- WORK TASK:
Below are some entries. Repeat exactly the lines from the one with "CAPEZIO & BUNHEADS" through the one with "invoice number: 2025/1489 -> 2025/1481", and only those.

- DATA:
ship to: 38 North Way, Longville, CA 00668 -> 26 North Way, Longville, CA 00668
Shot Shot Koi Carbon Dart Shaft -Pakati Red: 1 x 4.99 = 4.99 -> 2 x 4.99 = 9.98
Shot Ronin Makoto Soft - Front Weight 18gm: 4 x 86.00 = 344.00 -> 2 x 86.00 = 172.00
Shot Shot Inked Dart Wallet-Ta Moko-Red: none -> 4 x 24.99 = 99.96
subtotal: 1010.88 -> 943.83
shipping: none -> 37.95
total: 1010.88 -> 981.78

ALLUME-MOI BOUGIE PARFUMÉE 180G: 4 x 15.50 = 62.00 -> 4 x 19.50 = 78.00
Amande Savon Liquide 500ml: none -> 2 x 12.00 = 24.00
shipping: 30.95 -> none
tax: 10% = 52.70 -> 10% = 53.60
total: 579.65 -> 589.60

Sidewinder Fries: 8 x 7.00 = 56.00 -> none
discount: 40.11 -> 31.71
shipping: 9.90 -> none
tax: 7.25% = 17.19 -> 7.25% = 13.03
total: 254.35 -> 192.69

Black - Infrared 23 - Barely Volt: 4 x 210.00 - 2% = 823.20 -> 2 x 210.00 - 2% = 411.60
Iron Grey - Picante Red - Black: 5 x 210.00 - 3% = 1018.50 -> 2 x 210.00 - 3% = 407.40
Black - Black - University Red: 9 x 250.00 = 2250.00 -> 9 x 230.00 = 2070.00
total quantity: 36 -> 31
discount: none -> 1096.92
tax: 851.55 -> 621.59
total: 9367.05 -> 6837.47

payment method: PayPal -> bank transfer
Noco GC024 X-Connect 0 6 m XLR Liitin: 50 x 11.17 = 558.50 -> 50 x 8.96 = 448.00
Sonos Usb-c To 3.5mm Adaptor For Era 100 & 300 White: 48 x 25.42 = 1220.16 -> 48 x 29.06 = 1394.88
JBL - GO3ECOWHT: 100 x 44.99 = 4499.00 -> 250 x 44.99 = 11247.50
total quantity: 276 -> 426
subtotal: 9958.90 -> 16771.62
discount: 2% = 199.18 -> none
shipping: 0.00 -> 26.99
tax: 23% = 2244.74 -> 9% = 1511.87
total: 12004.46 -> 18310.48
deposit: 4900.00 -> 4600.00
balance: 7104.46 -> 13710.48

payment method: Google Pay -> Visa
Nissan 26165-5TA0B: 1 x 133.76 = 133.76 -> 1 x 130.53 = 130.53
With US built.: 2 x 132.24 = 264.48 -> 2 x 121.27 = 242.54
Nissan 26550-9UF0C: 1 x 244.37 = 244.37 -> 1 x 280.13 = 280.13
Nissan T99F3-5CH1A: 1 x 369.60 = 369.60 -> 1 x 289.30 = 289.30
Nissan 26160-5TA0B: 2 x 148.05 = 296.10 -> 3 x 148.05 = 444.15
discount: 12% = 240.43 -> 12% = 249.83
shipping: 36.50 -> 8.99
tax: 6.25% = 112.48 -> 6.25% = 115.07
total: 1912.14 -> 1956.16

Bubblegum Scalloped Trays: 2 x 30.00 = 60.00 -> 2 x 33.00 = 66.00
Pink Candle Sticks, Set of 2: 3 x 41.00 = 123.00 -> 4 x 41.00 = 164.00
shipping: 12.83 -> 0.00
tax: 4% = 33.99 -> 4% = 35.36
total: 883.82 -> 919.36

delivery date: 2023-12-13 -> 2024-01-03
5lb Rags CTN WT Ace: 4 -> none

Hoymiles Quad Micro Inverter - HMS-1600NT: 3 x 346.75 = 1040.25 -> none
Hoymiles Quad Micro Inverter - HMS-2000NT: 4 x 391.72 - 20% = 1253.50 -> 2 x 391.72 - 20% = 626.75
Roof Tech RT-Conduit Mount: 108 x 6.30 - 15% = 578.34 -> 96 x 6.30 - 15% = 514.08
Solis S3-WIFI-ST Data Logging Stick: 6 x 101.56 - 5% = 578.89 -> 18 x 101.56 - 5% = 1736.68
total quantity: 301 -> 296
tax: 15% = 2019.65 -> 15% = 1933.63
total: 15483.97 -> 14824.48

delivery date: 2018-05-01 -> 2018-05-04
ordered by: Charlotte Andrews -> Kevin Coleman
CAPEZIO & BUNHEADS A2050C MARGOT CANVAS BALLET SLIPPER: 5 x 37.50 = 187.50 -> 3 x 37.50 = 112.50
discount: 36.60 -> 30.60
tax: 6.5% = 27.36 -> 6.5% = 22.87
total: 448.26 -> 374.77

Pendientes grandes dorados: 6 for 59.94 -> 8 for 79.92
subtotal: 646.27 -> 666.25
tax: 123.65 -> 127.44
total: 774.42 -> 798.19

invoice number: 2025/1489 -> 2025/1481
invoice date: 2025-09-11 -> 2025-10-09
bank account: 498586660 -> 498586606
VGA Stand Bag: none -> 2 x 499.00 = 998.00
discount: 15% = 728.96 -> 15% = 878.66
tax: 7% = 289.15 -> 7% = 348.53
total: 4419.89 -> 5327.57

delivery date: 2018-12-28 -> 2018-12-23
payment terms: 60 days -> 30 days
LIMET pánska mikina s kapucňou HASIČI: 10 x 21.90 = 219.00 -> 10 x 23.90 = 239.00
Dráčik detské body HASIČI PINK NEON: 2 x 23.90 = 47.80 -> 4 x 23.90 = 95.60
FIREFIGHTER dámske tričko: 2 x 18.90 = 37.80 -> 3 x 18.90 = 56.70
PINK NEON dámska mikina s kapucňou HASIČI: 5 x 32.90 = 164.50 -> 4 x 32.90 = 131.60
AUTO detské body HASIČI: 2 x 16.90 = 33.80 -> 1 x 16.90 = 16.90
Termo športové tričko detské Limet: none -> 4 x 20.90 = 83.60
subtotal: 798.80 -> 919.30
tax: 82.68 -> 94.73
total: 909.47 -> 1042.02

- YOUR SOLUTION:
CAPEZIO & BUNHEADS A2050C MARGOT CANVAS BALLET SLIPPER: 5 x 37.50 = 187.50 -> 3 x 37.50 = 112.50
discount: 36.60 -> 30.60
tax: 6.5% = 27.36 -> 6.5% = 22.87
total: 448.26 -> 374.77

Pendientes grandes dorados: 6 for 59.94 -> 8 for 79.92
subtotal: 646.27 -> 666.25
tax: 123.65 -> 127.44
total: 774.42 -> 798.19

invoice number: 2025/1489 -> 2025/1481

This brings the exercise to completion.